Our previous work found that neutrophil gelatinase-associated lipocalin (NGAL) expression increases when endoplasmic reticulum stress (ERS) occurs in human kidney-2 (HK-2) tubular epithelial cells. However, the reason for this is not yet known. This study investigated the factors involved when inducing NGAL overexpression in HK-2 cells during ERS. The cells were divided into six groups: the control group (normal HK-2 cells), the ERS group (HK-2 cells cultured in complete medium with thapsigargin (TG)), the transfection group (HK-2 cells transfected with activating transcription factor 4 small interfering ribonucleic acid (ATF4 siRNA), the ERS after transfection group (HK-2 cells transfected with ATF4 siRNA, then cultured in complete medium with TG), the negative control group (HK-2 cells transfected with siRNA-negative contrast), and the dimethyl sulfoxide (DMSO) group (HK-2 cells cultured in complete medium with DMSO).

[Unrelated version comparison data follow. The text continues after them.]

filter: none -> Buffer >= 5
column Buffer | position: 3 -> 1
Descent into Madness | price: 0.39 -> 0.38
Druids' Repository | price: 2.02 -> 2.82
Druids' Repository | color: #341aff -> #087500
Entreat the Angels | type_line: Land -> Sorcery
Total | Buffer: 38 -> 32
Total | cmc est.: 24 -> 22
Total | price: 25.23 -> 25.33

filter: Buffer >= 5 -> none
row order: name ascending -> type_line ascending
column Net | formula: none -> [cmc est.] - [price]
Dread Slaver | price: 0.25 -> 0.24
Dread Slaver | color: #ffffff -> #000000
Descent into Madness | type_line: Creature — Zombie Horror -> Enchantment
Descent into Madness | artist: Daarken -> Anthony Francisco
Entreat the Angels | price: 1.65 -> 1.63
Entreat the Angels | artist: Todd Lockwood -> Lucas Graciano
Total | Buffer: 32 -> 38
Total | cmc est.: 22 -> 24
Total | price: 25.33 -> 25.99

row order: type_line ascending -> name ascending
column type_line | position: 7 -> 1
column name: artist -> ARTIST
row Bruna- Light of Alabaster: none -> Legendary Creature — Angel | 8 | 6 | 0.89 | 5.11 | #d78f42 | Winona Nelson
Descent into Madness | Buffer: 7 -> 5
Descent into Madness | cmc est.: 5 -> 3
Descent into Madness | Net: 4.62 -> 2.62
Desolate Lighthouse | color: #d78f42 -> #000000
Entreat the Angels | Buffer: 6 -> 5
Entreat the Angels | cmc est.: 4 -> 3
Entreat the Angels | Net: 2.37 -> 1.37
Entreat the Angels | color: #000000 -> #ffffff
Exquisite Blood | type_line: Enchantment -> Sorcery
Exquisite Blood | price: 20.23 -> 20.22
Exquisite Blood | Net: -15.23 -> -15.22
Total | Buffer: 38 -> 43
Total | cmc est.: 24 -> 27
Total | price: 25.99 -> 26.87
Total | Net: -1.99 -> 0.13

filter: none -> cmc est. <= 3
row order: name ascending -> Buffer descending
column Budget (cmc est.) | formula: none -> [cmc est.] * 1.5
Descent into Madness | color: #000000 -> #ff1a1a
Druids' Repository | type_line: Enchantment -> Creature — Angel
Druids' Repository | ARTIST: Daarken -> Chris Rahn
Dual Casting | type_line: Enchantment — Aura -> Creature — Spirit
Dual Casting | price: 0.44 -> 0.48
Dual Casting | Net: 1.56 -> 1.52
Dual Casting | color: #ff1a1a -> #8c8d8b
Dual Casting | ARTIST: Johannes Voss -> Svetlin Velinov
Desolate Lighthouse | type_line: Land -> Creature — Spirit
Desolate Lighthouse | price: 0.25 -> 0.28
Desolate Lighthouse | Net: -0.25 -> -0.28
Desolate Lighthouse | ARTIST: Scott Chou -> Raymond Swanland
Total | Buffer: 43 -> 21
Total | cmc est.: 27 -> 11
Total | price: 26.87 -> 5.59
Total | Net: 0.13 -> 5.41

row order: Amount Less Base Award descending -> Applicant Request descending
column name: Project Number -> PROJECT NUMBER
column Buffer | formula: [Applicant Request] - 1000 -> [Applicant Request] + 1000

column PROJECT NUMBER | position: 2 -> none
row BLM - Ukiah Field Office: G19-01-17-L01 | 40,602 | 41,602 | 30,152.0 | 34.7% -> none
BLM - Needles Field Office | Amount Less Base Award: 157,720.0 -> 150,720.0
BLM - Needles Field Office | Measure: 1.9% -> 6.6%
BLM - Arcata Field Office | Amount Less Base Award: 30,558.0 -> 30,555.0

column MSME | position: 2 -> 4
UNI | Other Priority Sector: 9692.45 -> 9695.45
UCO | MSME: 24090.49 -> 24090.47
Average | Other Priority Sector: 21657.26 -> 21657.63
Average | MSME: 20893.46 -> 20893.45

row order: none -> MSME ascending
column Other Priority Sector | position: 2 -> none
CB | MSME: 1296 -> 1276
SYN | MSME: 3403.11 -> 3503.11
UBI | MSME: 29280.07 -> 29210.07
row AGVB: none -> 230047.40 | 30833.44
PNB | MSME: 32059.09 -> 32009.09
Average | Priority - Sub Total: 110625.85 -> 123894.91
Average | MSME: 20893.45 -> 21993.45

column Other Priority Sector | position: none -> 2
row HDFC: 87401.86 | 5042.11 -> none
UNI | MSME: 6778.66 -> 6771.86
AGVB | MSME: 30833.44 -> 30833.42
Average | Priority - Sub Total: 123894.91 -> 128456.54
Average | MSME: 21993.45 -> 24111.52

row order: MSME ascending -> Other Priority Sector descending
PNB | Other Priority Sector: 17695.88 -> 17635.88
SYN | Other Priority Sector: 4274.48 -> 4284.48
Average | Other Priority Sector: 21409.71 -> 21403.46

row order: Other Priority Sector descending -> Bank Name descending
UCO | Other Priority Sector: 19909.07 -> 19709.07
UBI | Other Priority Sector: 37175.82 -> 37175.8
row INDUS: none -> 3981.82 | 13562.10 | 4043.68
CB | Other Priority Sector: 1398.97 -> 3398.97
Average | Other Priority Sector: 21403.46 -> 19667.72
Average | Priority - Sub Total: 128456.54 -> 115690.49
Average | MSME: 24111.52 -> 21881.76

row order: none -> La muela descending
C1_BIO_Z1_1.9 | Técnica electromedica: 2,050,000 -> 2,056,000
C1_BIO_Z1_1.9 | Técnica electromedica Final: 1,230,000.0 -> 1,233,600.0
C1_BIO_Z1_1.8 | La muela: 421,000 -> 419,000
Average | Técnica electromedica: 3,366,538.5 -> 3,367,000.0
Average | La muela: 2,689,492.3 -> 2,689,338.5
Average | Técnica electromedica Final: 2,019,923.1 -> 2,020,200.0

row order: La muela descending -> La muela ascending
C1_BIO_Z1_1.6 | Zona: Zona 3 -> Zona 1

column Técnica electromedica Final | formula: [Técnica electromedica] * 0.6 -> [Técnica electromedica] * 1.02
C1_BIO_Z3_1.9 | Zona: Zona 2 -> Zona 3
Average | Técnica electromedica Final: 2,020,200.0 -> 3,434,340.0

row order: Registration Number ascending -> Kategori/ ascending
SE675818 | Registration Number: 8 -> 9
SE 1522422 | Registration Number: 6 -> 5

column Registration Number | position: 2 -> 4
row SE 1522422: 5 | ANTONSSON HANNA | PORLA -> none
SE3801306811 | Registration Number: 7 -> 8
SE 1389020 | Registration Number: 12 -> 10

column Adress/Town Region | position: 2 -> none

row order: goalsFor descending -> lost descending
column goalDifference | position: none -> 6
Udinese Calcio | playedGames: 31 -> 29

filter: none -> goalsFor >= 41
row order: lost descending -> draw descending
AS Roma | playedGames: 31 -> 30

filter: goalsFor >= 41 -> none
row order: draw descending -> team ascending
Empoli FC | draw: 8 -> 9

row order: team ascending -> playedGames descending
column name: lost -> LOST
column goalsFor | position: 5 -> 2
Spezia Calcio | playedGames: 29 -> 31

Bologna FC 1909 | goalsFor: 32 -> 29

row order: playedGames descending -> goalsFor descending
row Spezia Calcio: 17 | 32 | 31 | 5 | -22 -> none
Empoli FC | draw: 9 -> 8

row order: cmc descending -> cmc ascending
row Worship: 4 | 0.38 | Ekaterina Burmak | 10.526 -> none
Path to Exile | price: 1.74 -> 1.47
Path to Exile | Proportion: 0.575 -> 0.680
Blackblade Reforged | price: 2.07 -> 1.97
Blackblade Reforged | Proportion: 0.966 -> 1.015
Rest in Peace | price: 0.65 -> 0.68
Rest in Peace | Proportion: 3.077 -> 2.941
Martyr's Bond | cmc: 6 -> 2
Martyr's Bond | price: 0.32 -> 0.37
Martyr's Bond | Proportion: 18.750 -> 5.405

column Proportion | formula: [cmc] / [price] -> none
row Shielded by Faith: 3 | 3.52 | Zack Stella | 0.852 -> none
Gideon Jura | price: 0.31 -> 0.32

Western blot and a real-time polymerase chain reaction were used to measure the expression of protein and messenger ribonucleic acid (mRNA). As a result NGAL, ATF4, C/EBP homologous protein, glucose-regulated protein 78 kDa, ATF4 mRNA, and NGAL mRNA were clearly overexpressed in the ERS group compared with the control group (p < 0.05). The expression of NGAL and ATF4 were similar in the control group, the negative control group, and the DMSO group (p > 0.05). Meanwhile, ATF4, NGAL, ATF4 mRNA, and NGAL mRNA in the ERS after transfection group were significantly lower compared with the ERS group (p < 0.05), which showed that NGAL was affected by ATF4. There was a close correlation between NGAL and ATF4; when the expression of ATF4 was inhibited, NGAL was significantly lower. Therefore, ATF4 may be one of the upstream regulators of NGAL.